2. The image forming apparatus according to claim 1, wherein when the color change determiner determines that the change in pixel value of the image within the high-brightness region is the second change, the region generator copies a portion of a subregion located in a higher-brightness side of the high-brightness region and generates from the copied portion an adjustment white region having a size corresponding to the size of the white region, reverses the higher-brightness side and a lower-brightness side of the adjustment white region to generate a reversed adjustment white region, and copies a portion of a subregion located in a lower-brightness side of the reversed adjustment white region to generate a compensation white region, and the image regenerator regenerates the output target image by replacing the high-brightness region with the reversed adjustment white region and replacing a portion of the high-brightness region adjacent to the white region with the compensation white region.

3. The image forming apparatus according to claim 1, wherein the image forming device forms the image based on an ink-jet system, the control device further functions as: a background color information acquisitor that acquires background color information indicating a background color of the recording sheet; and a reconstructor that reconstructs the output target image using pixel values obtained by subtracting a pixel value of the background color indicated by the background color information from pixel values of the output target image, and the white region extractor, the high-brightness region extractor, the color change determiner, the region generator, and the image regenerator execute processing using the output target image reconstructed by the reconstructor.

4. The image forming apparatus according to claim 1, further comprising: an operation device to which a user's instruction is to be input; and a storage device that stores predetermined default pixel values of a plurality of predetermined background colors, wherein the background color information acquisitor acquires the background color information through the operation device, and the reconstructor reads from the storage device the default pixel value of the background color indicated by the acquired background color information and reconstructs the output target image using pixel values obtained by subtracting the read default pixel value from the pixel values of the output target image.

5. A non-transitory computer-readable recording medium with an image processing program stored therein, wherein when, in a computer including an image forming device that forms an image on a recording sheet and a processor, the processor executes the image processing program, the image processing program allows the computer to operate as: a white region extractor that extracts from an output target image a white region consisting of a white image for each of predetermined segmented regions of the output target image; a high-brightness region extractor that extracts, from among the segmented regions adjacent to the white region in the output target image, a high-brightness region formed of a segmented region consisting of an image having a higher brightness; a color change determiner that determines whether a change in pixel value of the image within the high-brightness region toward the adjacent white region is a first change from lower brightness to higher brightness or a second change from higher brightness to lower brightness; a region generator that, upon determination of the color change determiner that the change in pixel value of the image within the high-brightness region is the first change, copies a portion of a subregion located in a higher-brightness side of the high-brightness region and generates from the copied portion an adjustment white region having a size corresponding to a size of the white region; an image regenerator that replaces the white region with the adjustment white region to regenerate the output target image; and a controller that allows the image forming device to form the regenerated output target image on the recording sheet.
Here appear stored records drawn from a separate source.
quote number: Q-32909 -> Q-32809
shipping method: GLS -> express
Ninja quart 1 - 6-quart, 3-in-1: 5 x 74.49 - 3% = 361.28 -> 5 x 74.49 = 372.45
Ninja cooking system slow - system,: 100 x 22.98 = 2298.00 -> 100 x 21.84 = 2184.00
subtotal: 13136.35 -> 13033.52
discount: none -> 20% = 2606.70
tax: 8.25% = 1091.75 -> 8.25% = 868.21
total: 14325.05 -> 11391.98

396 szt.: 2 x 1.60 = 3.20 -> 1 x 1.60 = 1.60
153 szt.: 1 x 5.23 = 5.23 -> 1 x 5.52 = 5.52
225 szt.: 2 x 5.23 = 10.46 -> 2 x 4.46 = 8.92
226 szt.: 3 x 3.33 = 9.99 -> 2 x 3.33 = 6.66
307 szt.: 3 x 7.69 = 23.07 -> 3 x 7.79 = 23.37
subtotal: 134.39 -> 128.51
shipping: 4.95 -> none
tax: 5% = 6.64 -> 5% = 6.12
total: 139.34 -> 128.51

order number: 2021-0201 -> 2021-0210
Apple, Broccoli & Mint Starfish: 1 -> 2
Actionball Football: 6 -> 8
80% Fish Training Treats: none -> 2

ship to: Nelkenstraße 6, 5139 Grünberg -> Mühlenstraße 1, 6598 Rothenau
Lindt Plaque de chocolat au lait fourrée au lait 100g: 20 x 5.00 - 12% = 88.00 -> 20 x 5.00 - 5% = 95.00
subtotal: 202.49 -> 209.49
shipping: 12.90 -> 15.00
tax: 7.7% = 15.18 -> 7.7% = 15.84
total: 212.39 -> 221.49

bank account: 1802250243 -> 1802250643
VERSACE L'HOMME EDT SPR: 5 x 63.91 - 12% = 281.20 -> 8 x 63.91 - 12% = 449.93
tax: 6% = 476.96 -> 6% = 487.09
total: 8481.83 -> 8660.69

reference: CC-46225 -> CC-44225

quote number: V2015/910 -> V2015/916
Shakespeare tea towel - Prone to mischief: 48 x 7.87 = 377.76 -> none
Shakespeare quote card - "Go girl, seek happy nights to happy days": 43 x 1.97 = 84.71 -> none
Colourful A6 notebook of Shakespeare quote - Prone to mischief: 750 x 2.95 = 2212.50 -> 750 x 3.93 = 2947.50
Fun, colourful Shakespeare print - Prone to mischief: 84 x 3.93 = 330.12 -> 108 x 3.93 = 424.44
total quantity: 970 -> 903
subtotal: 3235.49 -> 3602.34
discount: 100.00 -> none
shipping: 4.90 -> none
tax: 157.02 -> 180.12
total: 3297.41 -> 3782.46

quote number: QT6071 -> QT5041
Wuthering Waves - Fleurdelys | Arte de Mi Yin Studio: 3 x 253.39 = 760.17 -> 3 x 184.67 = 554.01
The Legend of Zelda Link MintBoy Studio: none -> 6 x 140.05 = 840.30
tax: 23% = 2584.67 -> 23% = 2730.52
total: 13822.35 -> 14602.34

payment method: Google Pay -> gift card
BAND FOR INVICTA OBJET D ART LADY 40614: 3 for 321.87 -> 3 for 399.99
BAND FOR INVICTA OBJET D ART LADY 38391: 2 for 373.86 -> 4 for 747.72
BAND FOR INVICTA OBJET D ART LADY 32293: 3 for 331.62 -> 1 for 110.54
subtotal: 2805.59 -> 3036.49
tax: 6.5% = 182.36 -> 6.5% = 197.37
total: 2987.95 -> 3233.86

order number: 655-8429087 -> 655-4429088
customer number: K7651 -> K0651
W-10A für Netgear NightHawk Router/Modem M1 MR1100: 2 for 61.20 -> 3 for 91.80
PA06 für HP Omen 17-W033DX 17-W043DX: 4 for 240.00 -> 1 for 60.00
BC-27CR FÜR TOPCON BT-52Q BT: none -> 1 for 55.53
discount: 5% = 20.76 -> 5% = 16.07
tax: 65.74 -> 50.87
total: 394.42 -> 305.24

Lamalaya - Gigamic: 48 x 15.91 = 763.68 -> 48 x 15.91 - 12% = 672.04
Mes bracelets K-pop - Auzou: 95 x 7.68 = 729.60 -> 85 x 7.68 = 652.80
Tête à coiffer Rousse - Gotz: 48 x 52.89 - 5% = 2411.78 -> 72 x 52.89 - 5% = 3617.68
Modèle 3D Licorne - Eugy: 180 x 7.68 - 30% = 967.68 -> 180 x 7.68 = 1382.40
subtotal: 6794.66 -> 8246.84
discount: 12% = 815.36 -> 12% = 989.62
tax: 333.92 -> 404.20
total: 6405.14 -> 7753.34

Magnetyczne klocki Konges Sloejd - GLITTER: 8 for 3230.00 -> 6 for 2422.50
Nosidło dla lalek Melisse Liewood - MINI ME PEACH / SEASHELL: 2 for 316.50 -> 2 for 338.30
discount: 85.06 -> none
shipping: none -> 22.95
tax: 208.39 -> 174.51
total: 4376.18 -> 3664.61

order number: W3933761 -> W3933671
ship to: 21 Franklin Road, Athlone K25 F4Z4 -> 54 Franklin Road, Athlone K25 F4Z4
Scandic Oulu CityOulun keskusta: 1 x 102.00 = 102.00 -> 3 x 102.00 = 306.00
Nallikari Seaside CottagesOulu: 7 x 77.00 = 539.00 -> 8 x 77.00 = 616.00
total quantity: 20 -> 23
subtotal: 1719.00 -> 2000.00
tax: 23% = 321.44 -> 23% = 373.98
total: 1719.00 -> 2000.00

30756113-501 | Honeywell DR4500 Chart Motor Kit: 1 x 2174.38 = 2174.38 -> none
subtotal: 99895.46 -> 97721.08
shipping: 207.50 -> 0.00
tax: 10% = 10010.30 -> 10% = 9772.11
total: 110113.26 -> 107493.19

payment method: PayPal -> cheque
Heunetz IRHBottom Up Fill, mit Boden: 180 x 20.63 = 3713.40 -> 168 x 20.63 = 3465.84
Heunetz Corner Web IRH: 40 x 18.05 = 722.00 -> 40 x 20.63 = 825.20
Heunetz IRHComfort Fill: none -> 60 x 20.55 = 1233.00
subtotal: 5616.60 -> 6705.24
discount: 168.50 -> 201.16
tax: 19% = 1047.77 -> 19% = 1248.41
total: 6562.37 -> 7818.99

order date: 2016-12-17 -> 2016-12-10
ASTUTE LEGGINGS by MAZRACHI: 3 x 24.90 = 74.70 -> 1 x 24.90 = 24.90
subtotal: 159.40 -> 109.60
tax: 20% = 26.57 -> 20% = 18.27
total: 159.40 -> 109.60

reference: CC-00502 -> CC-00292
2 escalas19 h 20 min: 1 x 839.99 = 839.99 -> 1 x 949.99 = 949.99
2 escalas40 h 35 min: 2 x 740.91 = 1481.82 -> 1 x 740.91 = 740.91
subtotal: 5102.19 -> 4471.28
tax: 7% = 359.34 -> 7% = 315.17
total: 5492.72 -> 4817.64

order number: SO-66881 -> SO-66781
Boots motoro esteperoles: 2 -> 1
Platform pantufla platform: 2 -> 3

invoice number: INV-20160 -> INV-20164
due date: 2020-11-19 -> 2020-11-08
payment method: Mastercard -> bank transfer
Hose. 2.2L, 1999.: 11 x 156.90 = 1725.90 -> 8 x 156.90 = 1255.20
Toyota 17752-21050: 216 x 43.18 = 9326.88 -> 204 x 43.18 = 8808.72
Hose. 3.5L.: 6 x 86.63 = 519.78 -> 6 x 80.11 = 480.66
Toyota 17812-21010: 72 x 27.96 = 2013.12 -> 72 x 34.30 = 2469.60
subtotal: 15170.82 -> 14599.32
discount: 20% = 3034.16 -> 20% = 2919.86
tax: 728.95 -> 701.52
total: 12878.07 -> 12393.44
6. The non-transitory computer-readable recording medium according to claim 5, wherein the image processing program allows the computer to further operate so that when the color change determiner determines that the change in pixel value of the image within the high-brightness region is the second change, the region generator copies a portion of a subregion located in a higher-brightness side of the high-brightness region and generates from the copied portion an adjustment white region having a size corresponding to the size of the white region, reverses the higher-brightness side and a lower-brightness side of the adjustment white region to generate a reversed adjustment white region, and copies a portion of a subregion located in a lower-brightness side of the reversed adjustment white region to generate a compensation white region, and the image regenerator regenerates the output target image by replacing the high-brightness region with the reversed adjustment white region and replacing a portion of the high-brightness region adjacent to the white region with the compensation white region.

Description

BRIEF DESCRIPTION OF THE DRAWINGS

[0007] FIG. 1 is a cross-sectional view of an image forming apparatus.

[0008] FIG. 2 is a block diagram showing an example of an internal configuration of the image forming apparatus.

[0009] FIG. 3 is a flowchart showing white representation processing according to a first embodiment of the present disclosure.

[0010] FIG. 4 is a diagram illustratively showing an output target image and its segmented regions.

[0011] FIGS. 5 and 6 are diagrams illustratively showing a portion of the output target image including a high-brightness region and a white region.

[0012] FIG. 7 is a diagram showing the process of generating an adjustment white region.

[0013] FIG. 8 is a diagram showing the process of replacing the white region with the adjustment white region to regenerate the output target image.

[0014] FIG. 9 is a diagram showing the process of generating a reversed adjustment white region.

[0015] FIG. 10 is a diagram showing the process of generating a compensation white region.

[0016] FIG. 11 is a diagram showing the process of regenerating the output target image using the reversed adjustment white region and the compensation white region.

[0017] FIG. 12 is a view illustrating the visibility of Craik-O'Brien-Cornsweet illusion.

[0018] FIG. 13 is a block diagram showing another example of an internal configuration of the image forming apparatus.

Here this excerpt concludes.